Assignment -> Write exactly the lines running from the start of the material below to the line that includes "-58,7 +58,7 @@", and include no pictures.

Given entries ->
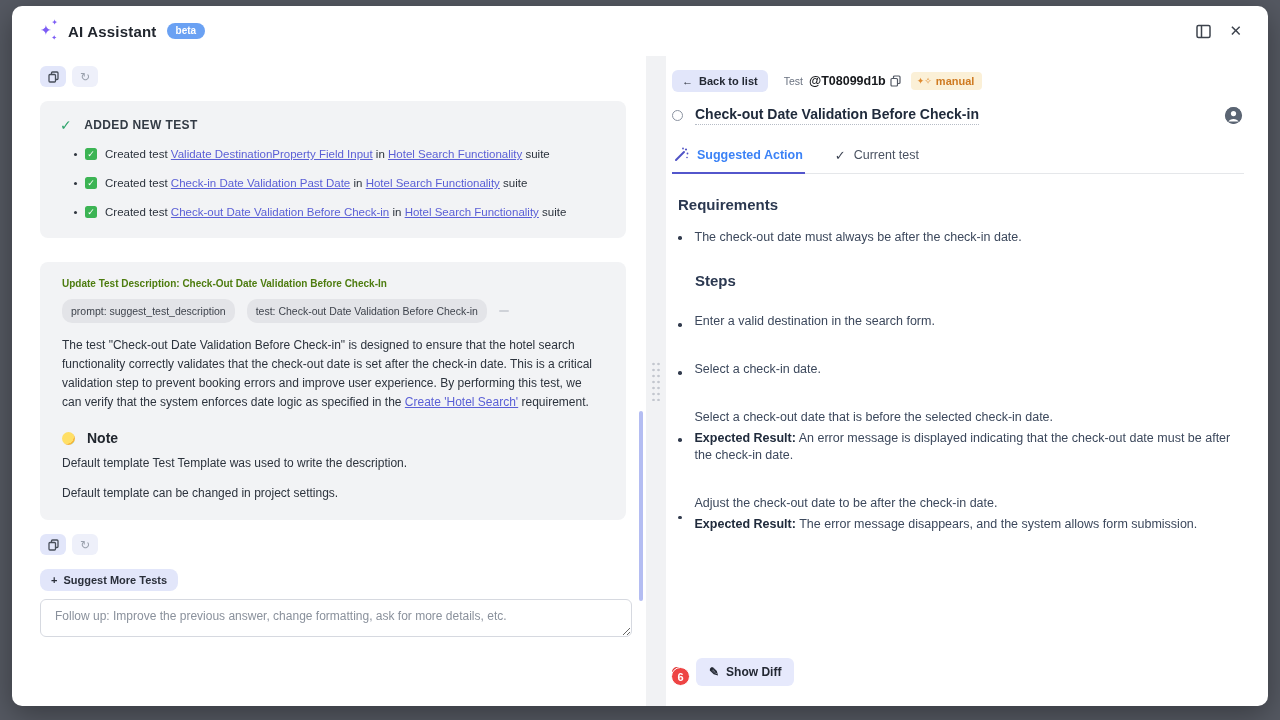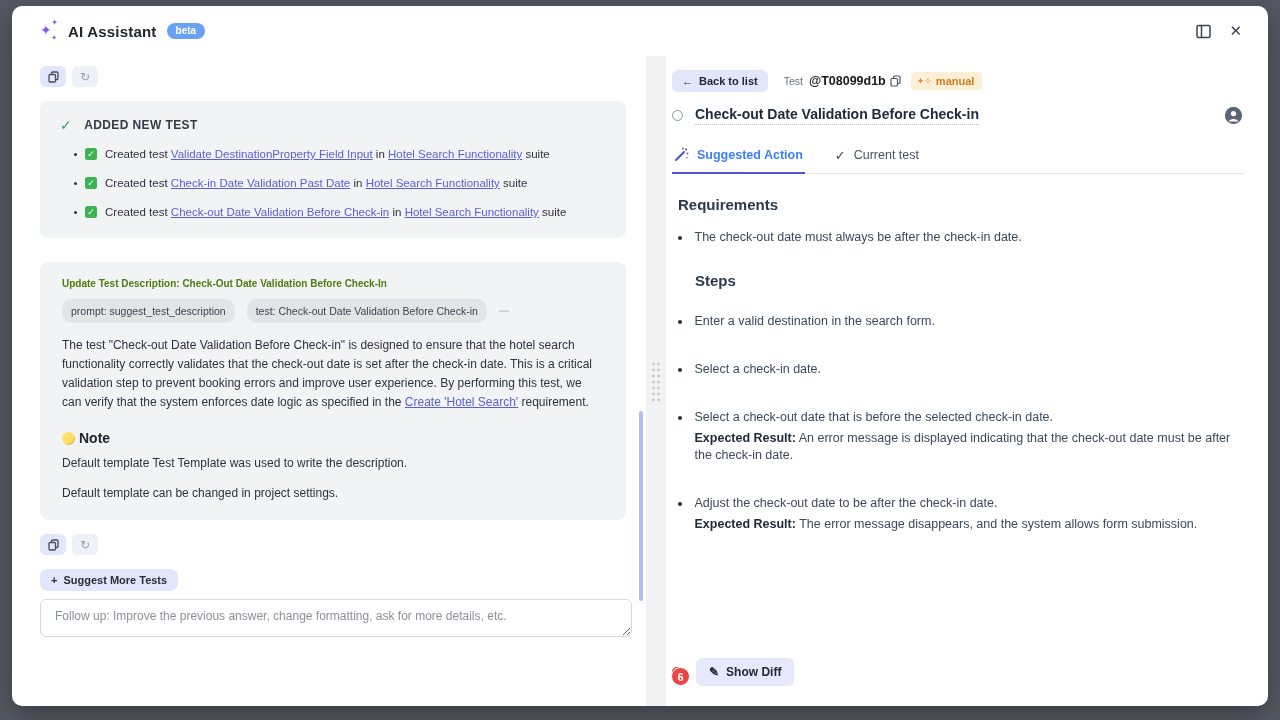--- a/index.html
+++ b/index.html
@@ -105,7 +105,7 @@
   .r-li { display:flex; gap:13px; font-size:12.5px; color:#3c485c; line-height:17px; }
   .r-li .dot { width:3.5px; height:3.5px; border-radius:50%; background:#323c4e; margin-top:7px; flex:none; }
   .steps-h { margin:26px 0 24px 17px; }
-  .step { margin-bottom:21px; }
+  .step { margin-bottom:21px;align-items:center; }
   .exp { margin-top:4px; }
   .exp b { color:#202b3c; }
 

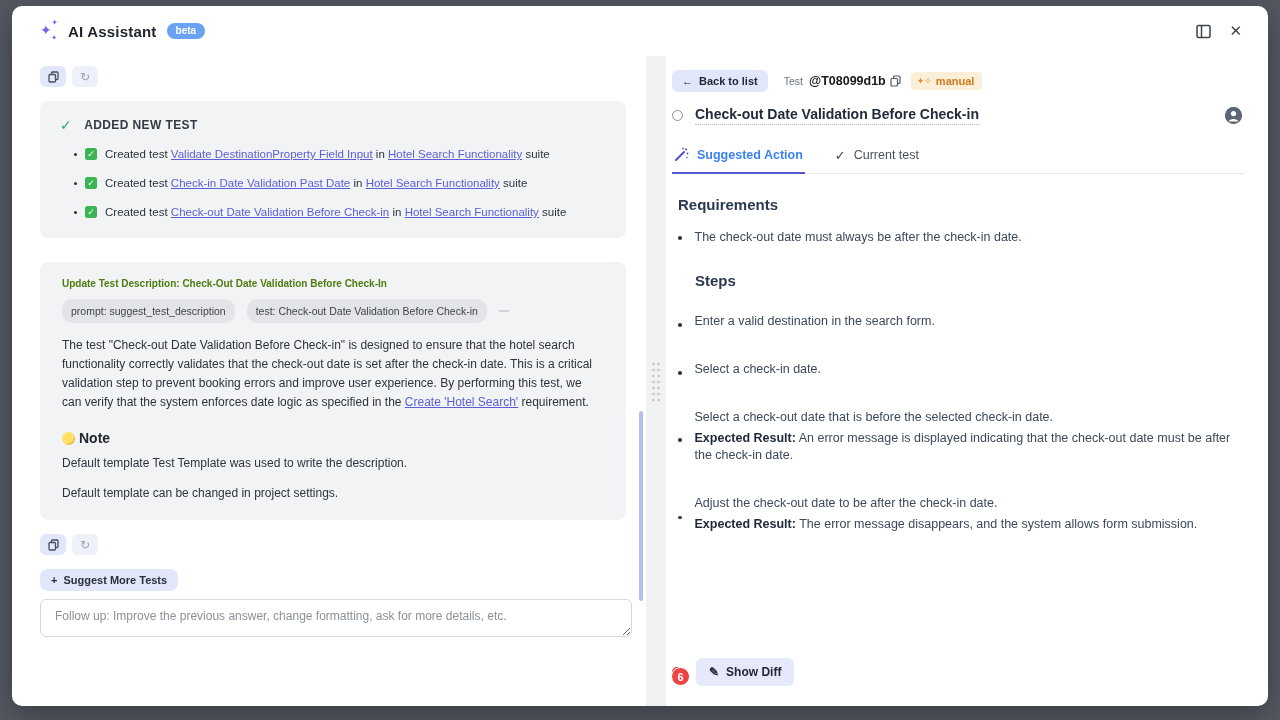--- a/index.html
+++ b/index.html
@@ -58,7 +58,7 @@
   .tag { background:#e3e4e8; color:#3f444d; font-size:10.5px; padding:6px 9px; border-radius:10px; }
   .tag-dash { width:10px; height:2px; background:#cfd2d8; border-radius:1px; }
   .para { font-size:12px; line-height:19px; color:#2c333d; margin-bottom:18px; max-width:560px; }
-  .note-hdr { display:flex; align-items:center; gap:4px; font-size:14px; font-weight:bold;
+  .note-hdr { display:flex; align-items:center; gap:12px; font-size:14px; font-weight:bold;
     color:#21262e; margin:4px 0 10px; }
   .chick { width:13px; height:13px; border-radius:50%;
     background:radial-gradient(circle at 35% 35%, #ffdf66 60%, #f4b73f 61%, #f4b73f 75%, #7fc57f 76%); }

Written solution ->
--- a/index.html
+++ b/index.html
@@ -105,7 +105,7 @@
   .r-li { display:flex; gap:13px; font-size:12.5px; color:#3c485c; line-height:17px; }
   .r-li .dot { width:3.5px; height:3.5px; border-radius:50%; background:#323c4e; margin-top:7px; flex:none; }
   .steps-h { margin:26px 0 24px 17px; }
-  .step { margin-bottom:21px; }
+  .step { margin-bottom:21px;align-items:center; }
   .exp { margin-top:4px; }
   .exp b { color:#202b3c; }
 

--- a/index.html
+++ b/index.html
@@ -58,7 +58,7 @@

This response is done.